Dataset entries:
* * * * * * * * *

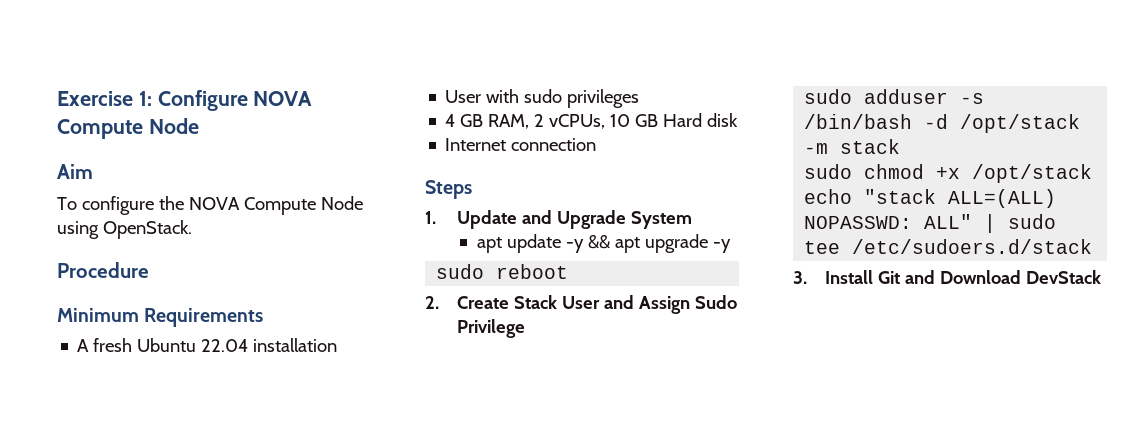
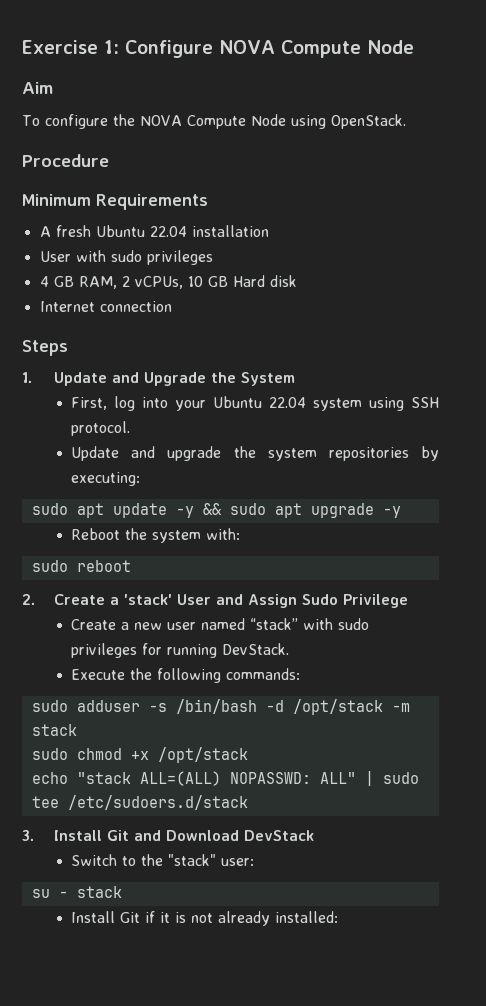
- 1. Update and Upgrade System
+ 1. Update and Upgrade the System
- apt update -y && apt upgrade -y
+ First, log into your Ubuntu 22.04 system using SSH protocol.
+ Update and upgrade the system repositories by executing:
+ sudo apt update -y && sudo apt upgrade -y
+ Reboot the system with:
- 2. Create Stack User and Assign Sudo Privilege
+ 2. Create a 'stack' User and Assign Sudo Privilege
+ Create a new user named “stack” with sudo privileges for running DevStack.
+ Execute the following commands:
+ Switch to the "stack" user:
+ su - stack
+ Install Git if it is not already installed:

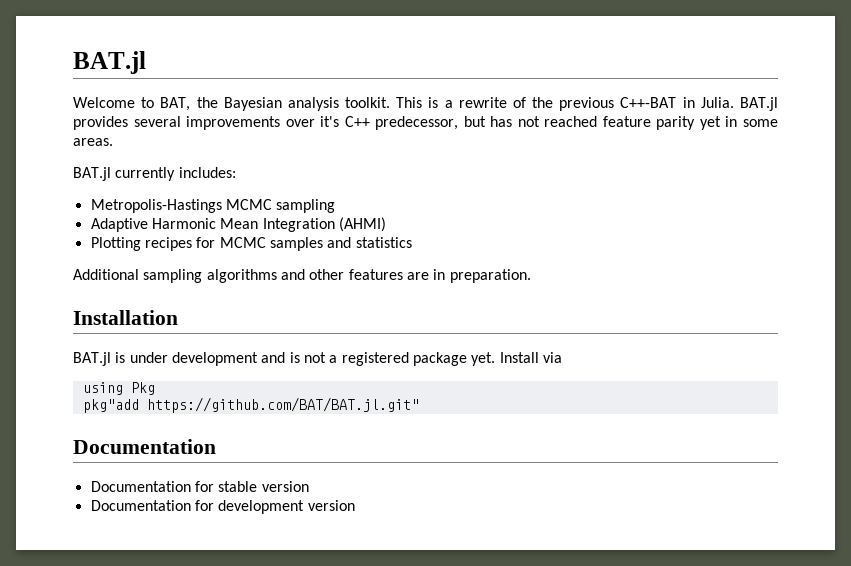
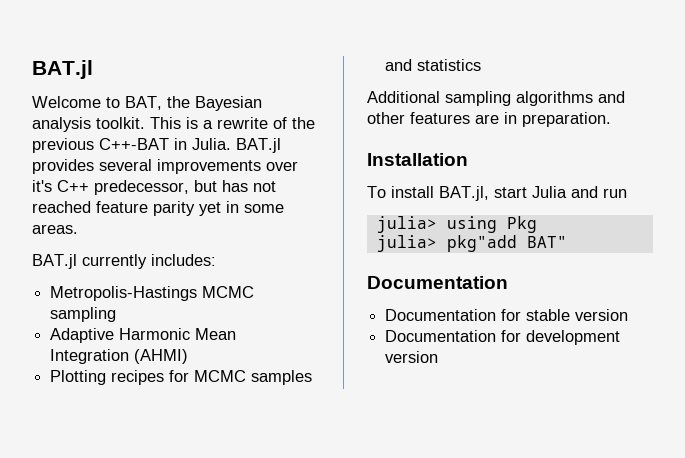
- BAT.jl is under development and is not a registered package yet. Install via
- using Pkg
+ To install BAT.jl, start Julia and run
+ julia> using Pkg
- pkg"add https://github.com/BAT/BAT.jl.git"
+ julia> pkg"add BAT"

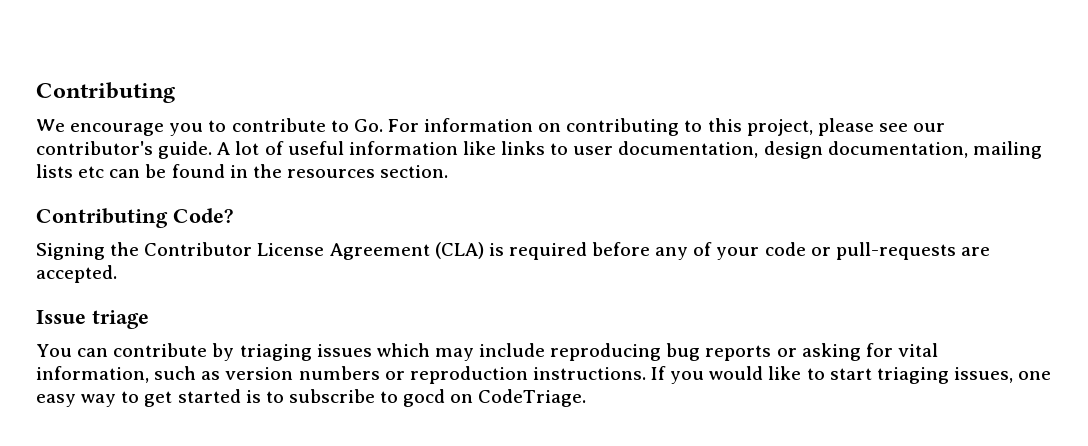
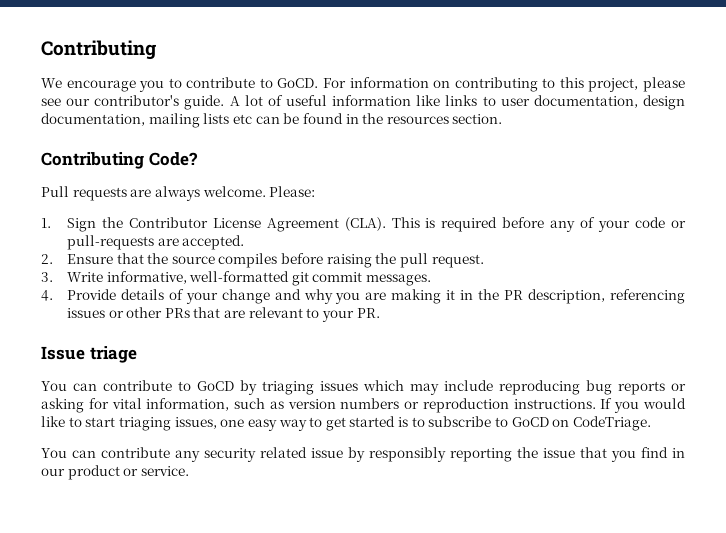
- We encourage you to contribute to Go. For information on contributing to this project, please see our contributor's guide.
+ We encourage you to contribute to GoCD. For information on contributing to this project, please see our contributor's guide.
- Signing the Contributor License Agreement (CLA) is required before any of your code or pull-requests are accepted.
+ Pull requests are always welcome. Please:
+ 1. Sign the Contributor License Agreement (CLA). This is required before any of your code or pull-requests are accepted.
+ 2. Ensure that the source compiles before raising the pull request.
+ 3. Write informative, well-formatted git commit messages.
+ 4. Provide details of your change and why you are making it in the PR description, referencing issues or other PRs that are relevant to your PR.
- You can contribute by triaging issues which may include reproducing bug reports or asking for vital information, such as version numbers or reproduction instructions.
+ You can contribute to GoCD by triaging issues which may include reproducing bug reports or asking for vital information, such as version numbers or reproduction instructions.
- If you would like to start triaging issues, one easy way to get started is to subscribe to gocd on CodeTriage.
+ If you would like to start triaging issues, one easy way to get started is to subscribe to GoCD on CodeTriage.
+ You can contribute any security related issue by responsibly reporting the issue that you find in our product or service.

* * * * * * * * *

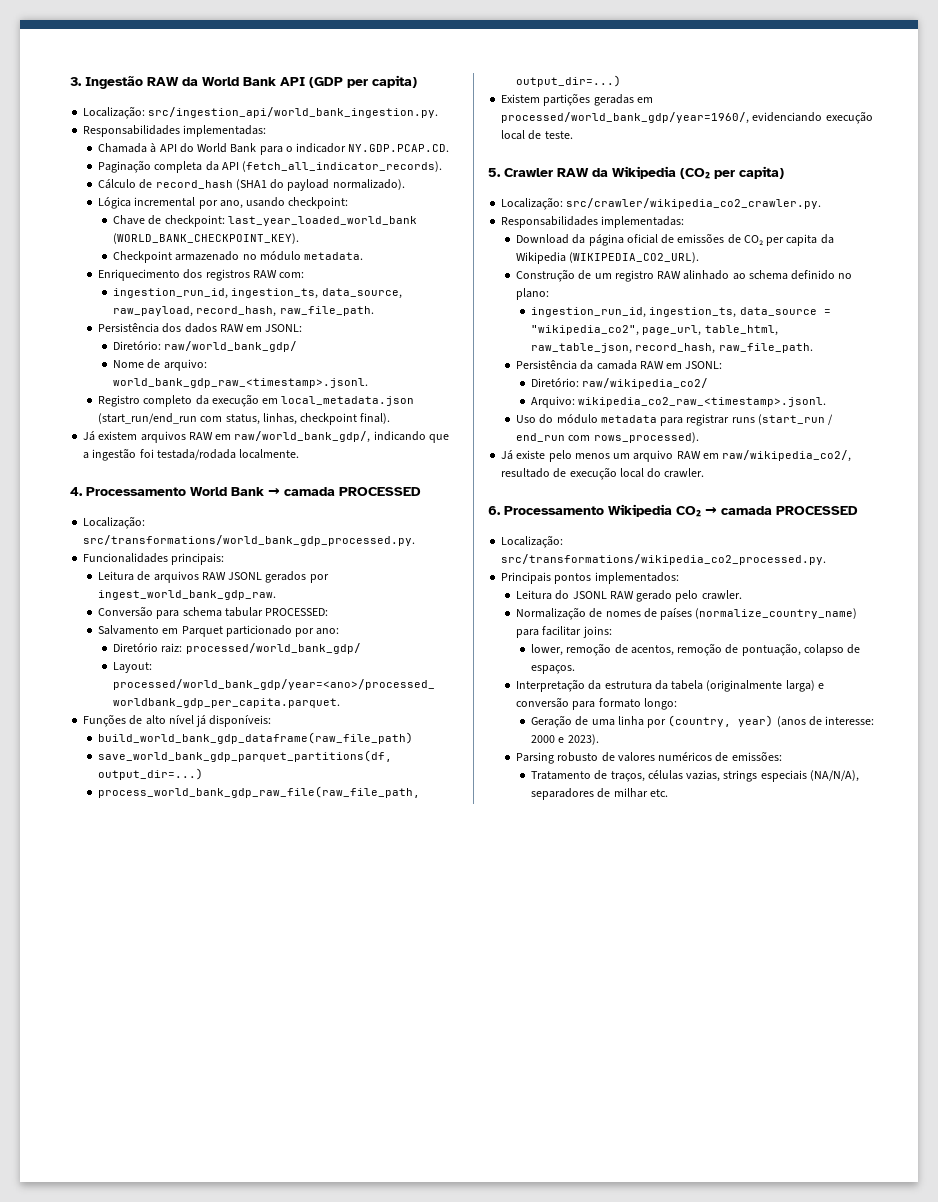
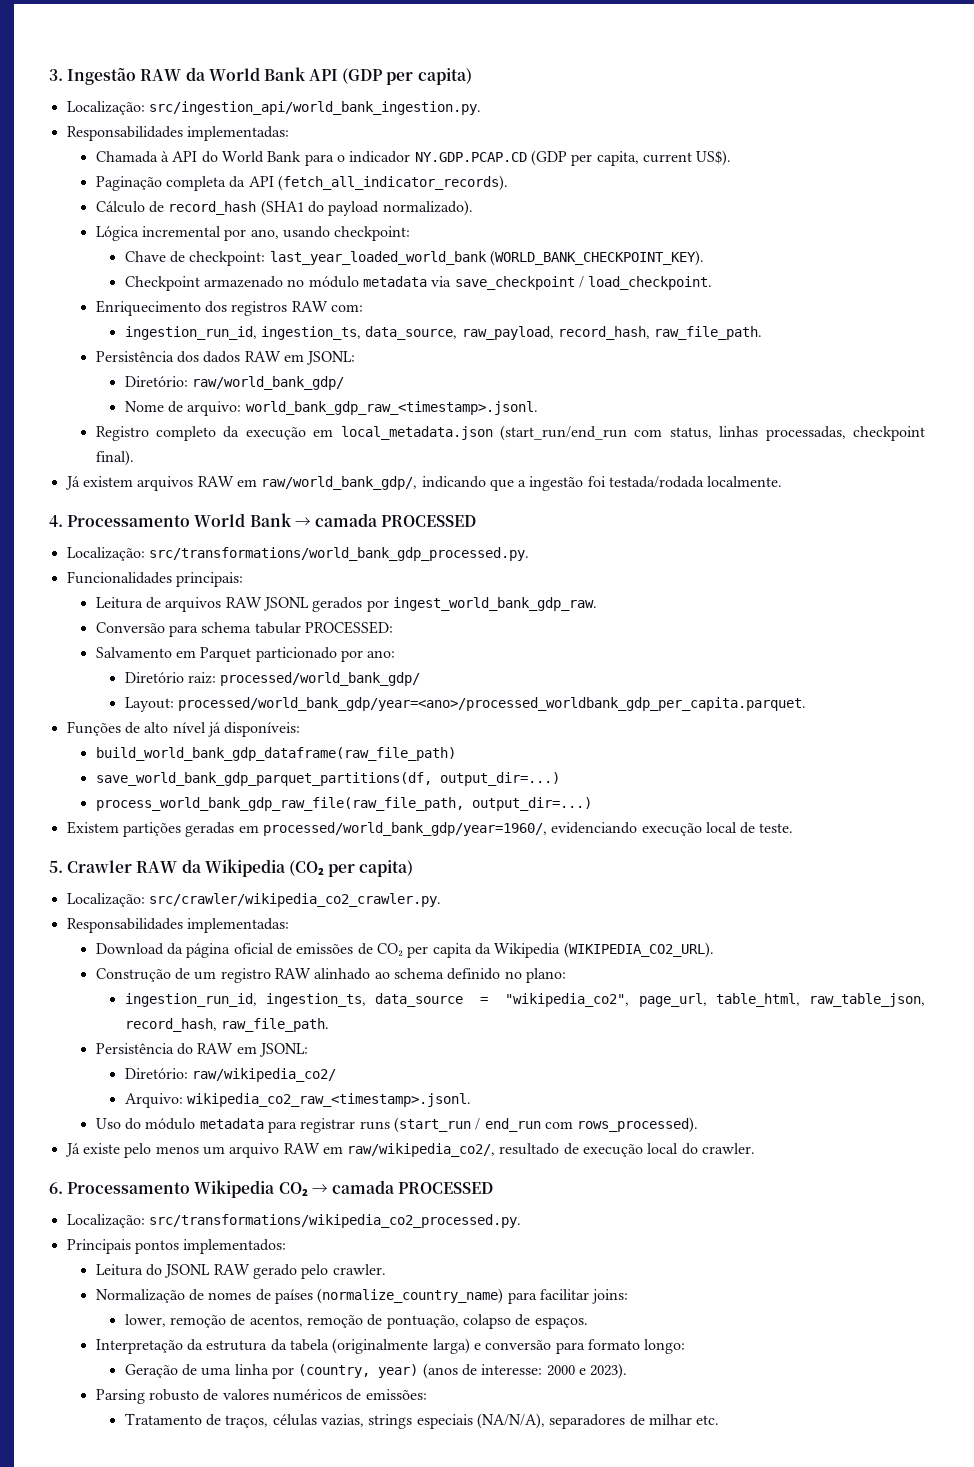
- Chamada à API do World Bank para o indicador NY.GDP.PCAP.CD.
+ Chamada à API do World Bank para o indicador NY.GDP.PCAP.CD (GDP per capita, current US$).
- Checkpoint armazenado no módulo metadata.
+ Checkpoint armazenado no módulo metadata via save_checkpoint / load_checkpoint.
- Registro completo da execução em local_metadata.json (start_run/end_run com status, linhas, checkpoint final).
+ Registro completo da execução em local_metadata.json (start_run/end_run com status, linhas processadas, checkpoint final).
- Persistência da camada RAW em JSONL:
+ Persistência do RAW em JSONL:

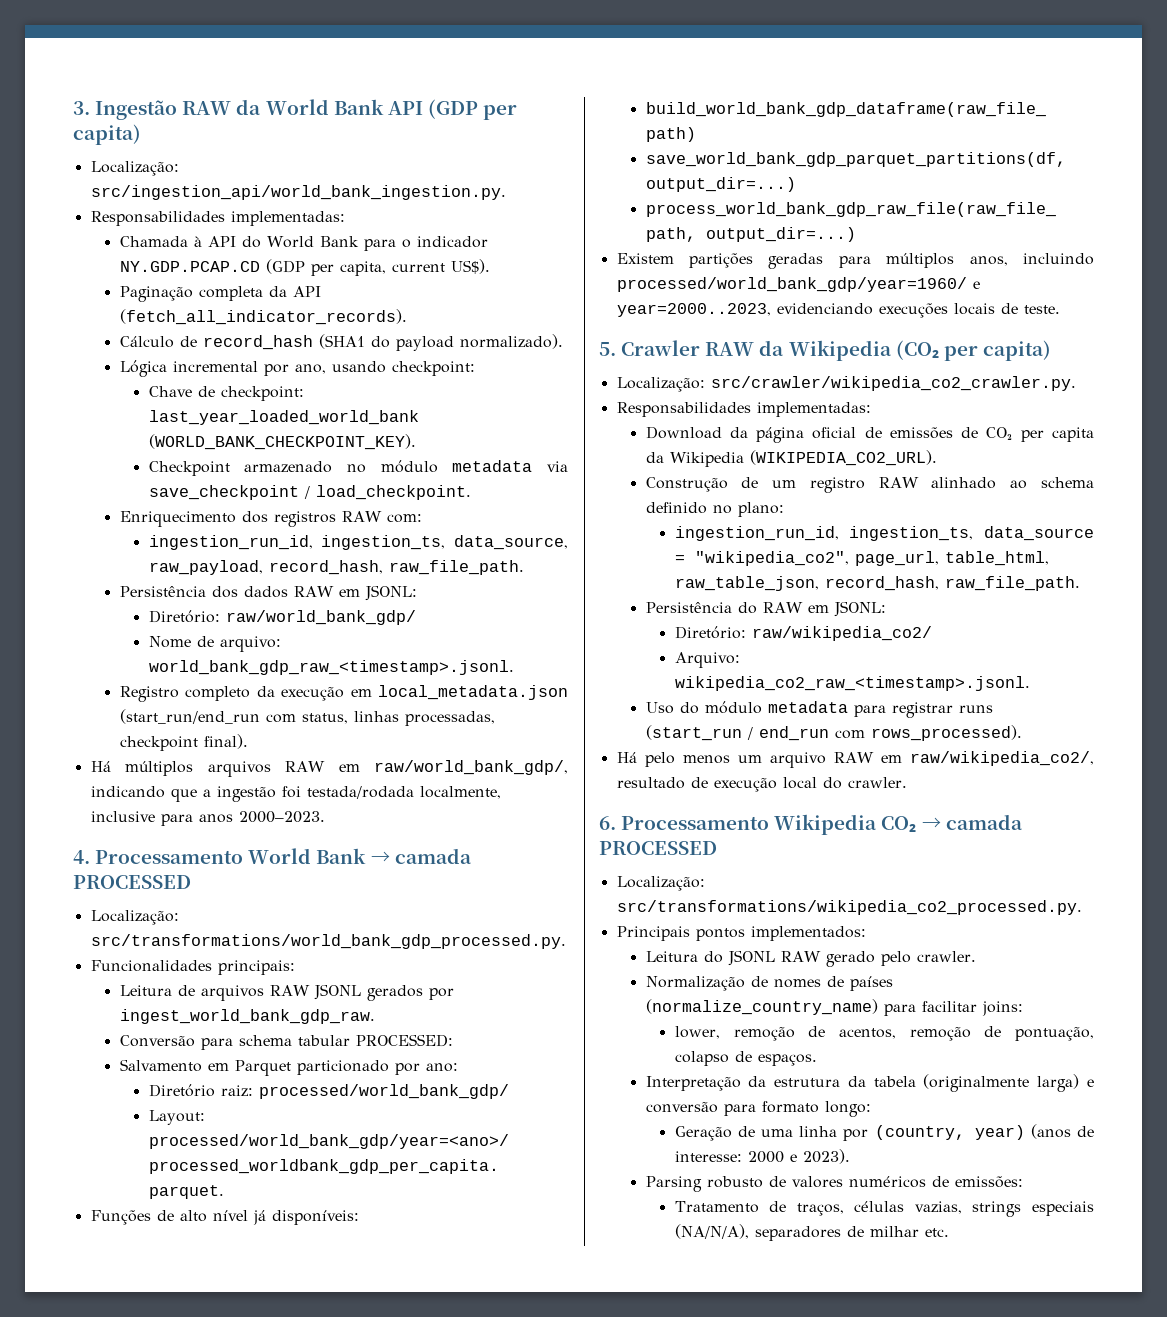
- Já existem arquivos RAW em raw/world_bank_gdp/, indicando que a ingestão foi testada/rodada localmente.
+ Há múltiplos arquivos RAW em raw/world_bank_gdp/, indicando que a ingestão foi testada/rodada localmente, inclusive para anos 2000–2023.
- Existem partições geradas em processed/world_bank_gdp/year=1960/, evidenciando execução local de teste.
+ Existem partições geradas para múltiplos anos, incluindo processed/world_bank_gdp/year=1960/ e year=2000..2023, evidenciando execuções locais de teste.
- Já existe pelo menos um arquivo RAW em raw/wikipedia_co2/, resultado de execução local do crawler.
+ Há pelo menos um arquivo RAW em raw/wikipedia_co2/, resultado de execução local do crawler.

* * * * * * * * *

- **Problem to work on**
What's needed is an exact copy of the records above from the line containing "- 1. Update and Upgrade System" down to the line containing "- You can contribute", both included, without any pictures.

- **Response box**
- 1. Update and Upgrade System
+ 1. Update and Upgrade the System
- apt update -y && apt upgrade -y
+ First, log into your Ubuntu 22.04 system using SSH protocol.
+ Update and upgrade the system repositories by executing:
+ sudo apt update -y && sudo apt upgrade -y
+ Reboot the system with:
- 2. Create Stack User and Assign Sudo Privilege
+ 2. Create a 'stack' User and Assign Sudo Privilege
+ Create a new user named “stack” with sudo privileges for running DevStack.
+ Execute the following commands:
+ Switch to the "stack" user:
+ su - stack
+ Install Git if it is not already installed:

- BAT.jl is under development and is not a registered package yet. Install via
- using Pkg
+ To install BAT.jl, start Julia and run
+ julia> using Pkg
- pkg"add https://github.com/BAT/BAT.jl.git"
+ julia> pkg"add BAT"

- We encourage you to contribute to Go. For information on contributing to this project, please see our contributor's guide.
+ We encourage you to contribute to GoCD. For information on contributing to this project, please see our contributor's guide.
- Signing the Contributor License Agreement (CLA) is required before any of your code or pull-requests are accepted.
+ Pull requests are always welcome. Please:
+ 1. Sign the Contributor License Agreement (CLA). This is required before any of your code or pull-requests are accepted.
+ 2. Ensure that the source compiles before raising the pull request.
+ 3. Write informative, well-formatted git commit messages.
+ 4. Provide details of your change and why you are making it in the PR description, referencing issues or other PRs that are relevant to your PR.
- You can contribute by triaging issues which may include reproducing bug reports or asking for vital information, such as version numbers or reproduction instructions.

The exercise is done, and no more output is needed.